Affirmed as modified.
Plaintiff brought this suit for specific performance of an earnest money agreement after both sellers had died and defendants, as co-personal representatives of the estate of their mother, the last of the two sellers to die, refused to perform that agreement. Defendants appeal from a decree in favor of plaintiff (buyer), contending that the trial court erred in failing to find in defendants' favor on one or all of their affirmative defenses: illegality, breach of fiduciary relationship, unclean hands, misrepresentation and mutual mistake. Plaintiff cross-appeals, contending that the trial court erred in not including in its award of attorney fees to plaintiff such fees incurred in connection with a pretrial appeal to the Supreme Court, and in requiring plaintiff to pay real property taxes as of the date his complaint was filed, rather than as of the date of the decree. We modify the decree and, as so modified, affirm.
Less than three months after the agreement was signed, Richard Polehn died; Gladys Polehn died in August, 1979. Thereafter, defendants were appointed personal representatives of Gladys' estate and refused to perform the earnest money agreement.
Seal v. Polehn, 284 Or. 259, 586 P.2d 345 (1978).
The sellers were Richard Polehn, to whom we will refer either by that name or as Mr. Polehn, and Gladys Polehn, his wife, to whom we will refer as Mrs. Polehn; collectively, we will refer to them as the Polehns. Defendants Donald Polehn and Lois Vancil are children of the Polehns and will be referred to collectively as the defendants and individually by their full names.
No useful purpose would be served by detailing the record made by defendants in support of all of their affirmative defenses. The principal defenses are premised on plaintiff's breach of a fiduciary duty to sellers and illegality of the agreement. We are satisfied that there was a fiduciary relationship between plaintiff and Richard Polehn, as a result of which plaintiff has the burden of proof to establish that he did not take unfair advantage of the sellers. MacDonald v. Dormaier, 272 Or. 122, 535 P.2d 527 (1975). We are also satisfied that plaintiff has met that burden and that there was no breach by plaintiff of any duty he owed as a result of that relationship.

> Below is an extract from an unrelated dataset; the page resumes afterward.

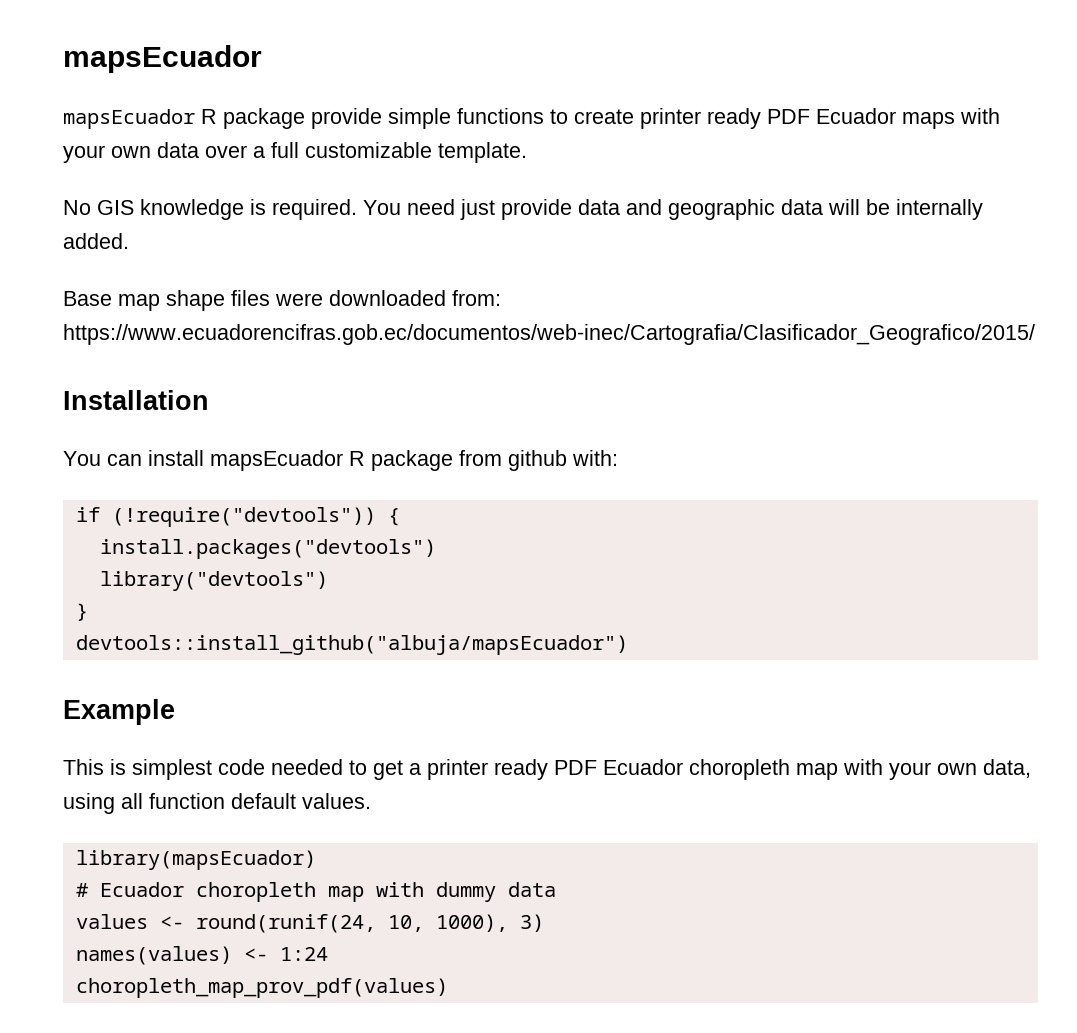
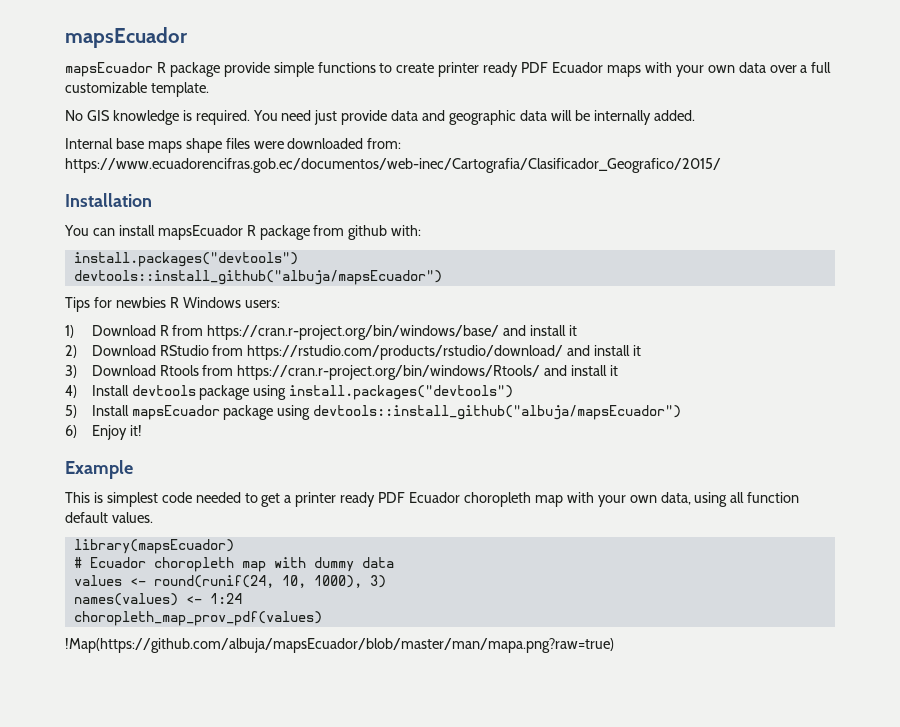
[63,291,160,311] Base map -> [65,138,182,153] Internal base maps
[75,507,400,527] [99,539,436,559] [99,571,328,591] [75,603,88,621] [75,635,628,655] if (!require("devtools")) { // install.packages("devtools") // library("devtools") // } // devtools::install_github("albuja/mapsEcuador") -> [73,252,298,267] [73,270,442,285] [65,297,280,312] [65,325,578,340] [65,345,642,360] [65,365,619,380] [65,385,514,400] [65,405,682,420] [65,425,142,440] install.packages("devtools") // devtools::install_github("albuja/mapsEcuador") // Tips for newbies R Windows users: // 1) Download R from https://cran.r-project.org/bin/windows/base/ and install it // 2) Download RStudio from https://rstudio.com/products/rstudio/download/ and install it // 3) Download Rtools from https://cran.r-project.org/bin/windows/Rtools/ and install it // 4) Install devtools package using install.packages("devtools") // 5) Install mapsEcuador package using devtools::install_github("albuja/mapsEcuador") // 6) Enjoy it!
(448, 988) none -> [65,638,614,653] // !Map(https://github.com/albuja/mapsEcuador/blob/master/man/mapa.png?raw=true)

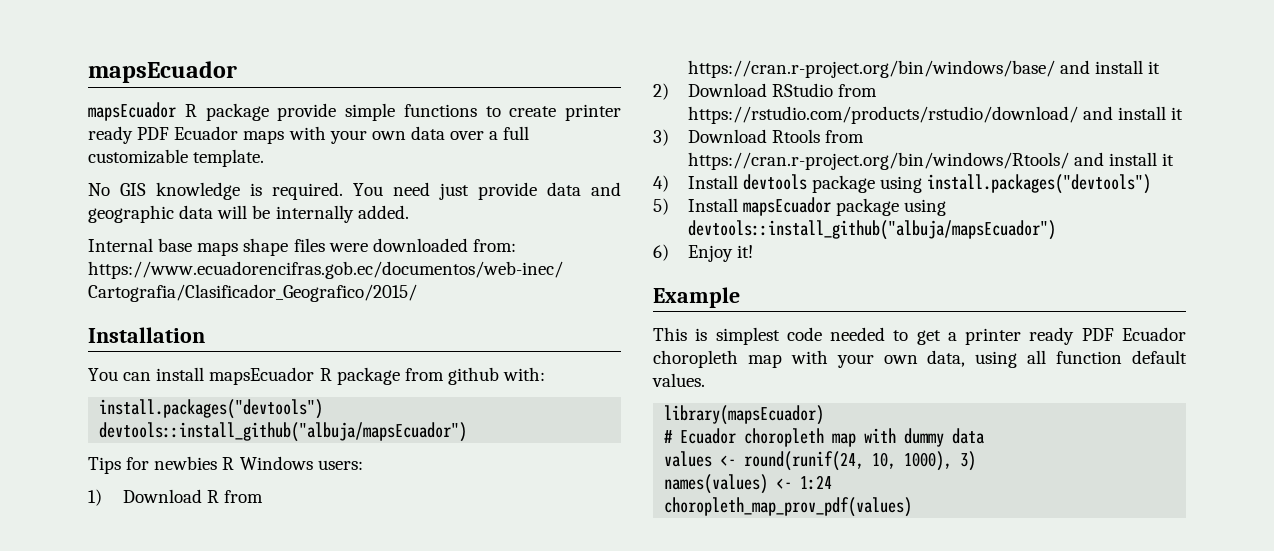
[65,638,614,653] // !Map(https://github.com/albuja/mapsEcuador/blob/master/man/mapa.png?raw=true) -> (913, 507) none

The parties had been closely associated in subdividing and selling farm land owned by the Polehns for about ten years prior to the transaction involved here. Plaintiff was a real estate broker and also an independent fee appraiser. He had worked with the Polehns in preparing the subject property for subdivision, although responsibility for proper filing of the final plat with the state rested with the Polehns' attorneys.
Prior to the execution of the disputed earnest money agreement, Richard Polehn, then about 78, suffered a heart attack which necessitated his hospitalization. While hospitalized, he asked his attorney to come in to talk with him. During the ensuing conversation, Mr. Polehn told his attorney that he felt he owed plaintiff something for all of the help plaintiff had given him in subdividing and selling off his farm land and that he wanted to do something for him.
The plaintiff testified that he had talked with Mr. Polehn a number of times about purchasing the remaining subdivision lots which plaintiff had not been successful in selling to others. In February, 1976, Mr. Polehn told plaintiff to prepare an earnest money agreement and submit it to Mr. Polehn at his residence. Plaintiff did so; the earnest money agreement provided for a purchase price of $194,000, with a down payment of $20,000, which would not, in fact, be paid, on the theory that plaintiff's prior services would constitute the $20,000 down payment. That agreement was left with Mr. Polehn, and either he, his wife or daughter called Mr. Polehn's attorney requesting that he come out to the house with one of his associates to talk about some tax matters, Mr. Polehn's estate and the proposed sale of the property to plaintiff.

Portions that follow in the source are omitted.